Cependant, « rien ne nous fera oublier que pendant les années 90, l’Arabie saoudite recevait les dirigeants du Front islamique du salut dans son ambassade et que les fatwas qui concernaient l’Algérie étaient émises à La Mecque et à Médine », relève, un peu amer, un diplomate algérien. « Depuis quinze ans, l’Algérie s’interdit peut-être tout problème avec un pays arabe ou un pays allié mais, dans le fond, il faut le dire, nous ne sommes d’accord sur rien. Ceci dit, quand une décision est prise à la Ligue arabe et à l’OPEP, où l’Arabie saoudite est toute-puissante et où nous ne pesons pas assez, il serait injuste de dire qu’elle est prise contre nous. L’Algérie n’est qu’un ‘’dommage collatéral’’ de la politique saoudienne ».

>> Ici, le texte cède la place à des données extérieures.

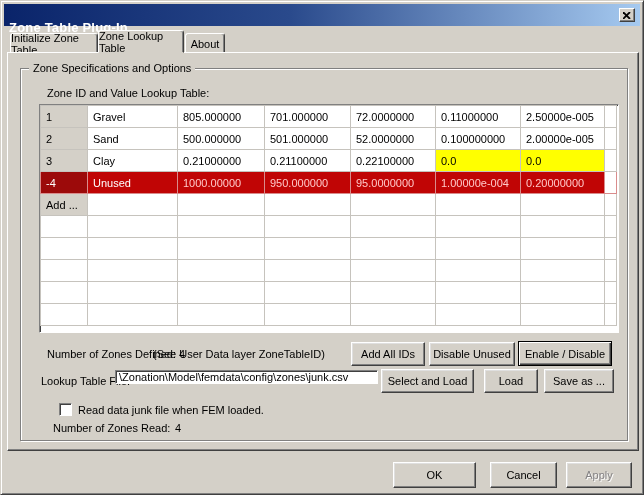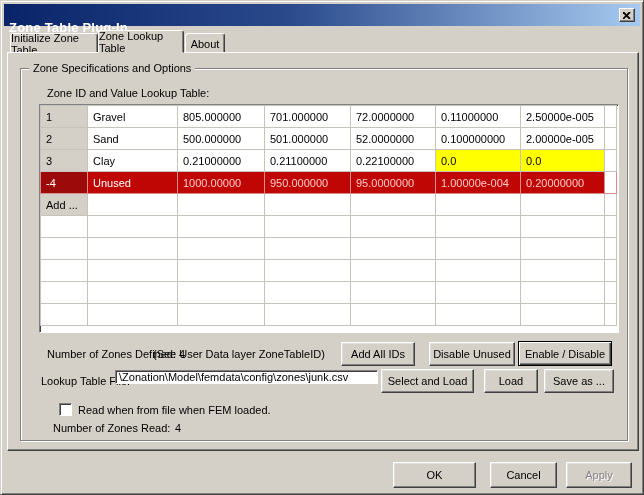"Add All IDs" div.btn { left: 340px -> 350px }
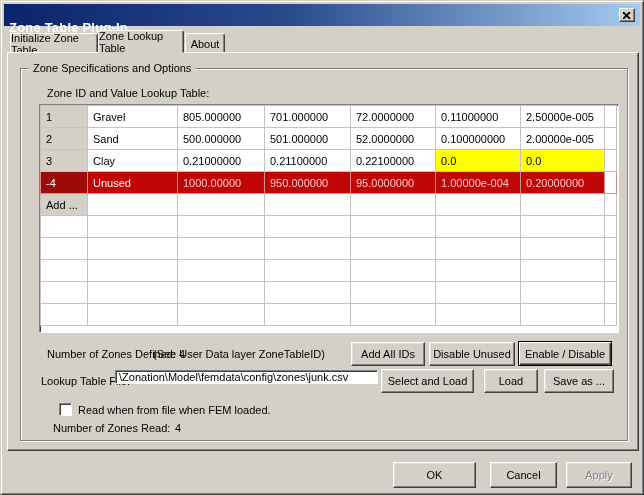"Read when from file when" span.static { text: when from -> data junk }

En somme, tant que le Président Bouteflika sera là pour traiter les Saoudiens en frères, Alger et Riyad oublieront que leurs intérêts économiques, géopolitiques et idéologiques n’en feront jamais vraiment des alliés. 
 

Photo : l'ancien ministre saoudien des Affaires étrangères Saoud ben Fayçal ben Abdelaziz al-Saoud (à droite) est accueilli par le Président algérien Abdelaziz Bouteflika à la résidence Djenane el-Mufti à Alger, le 30 janvier 2013 (AFP).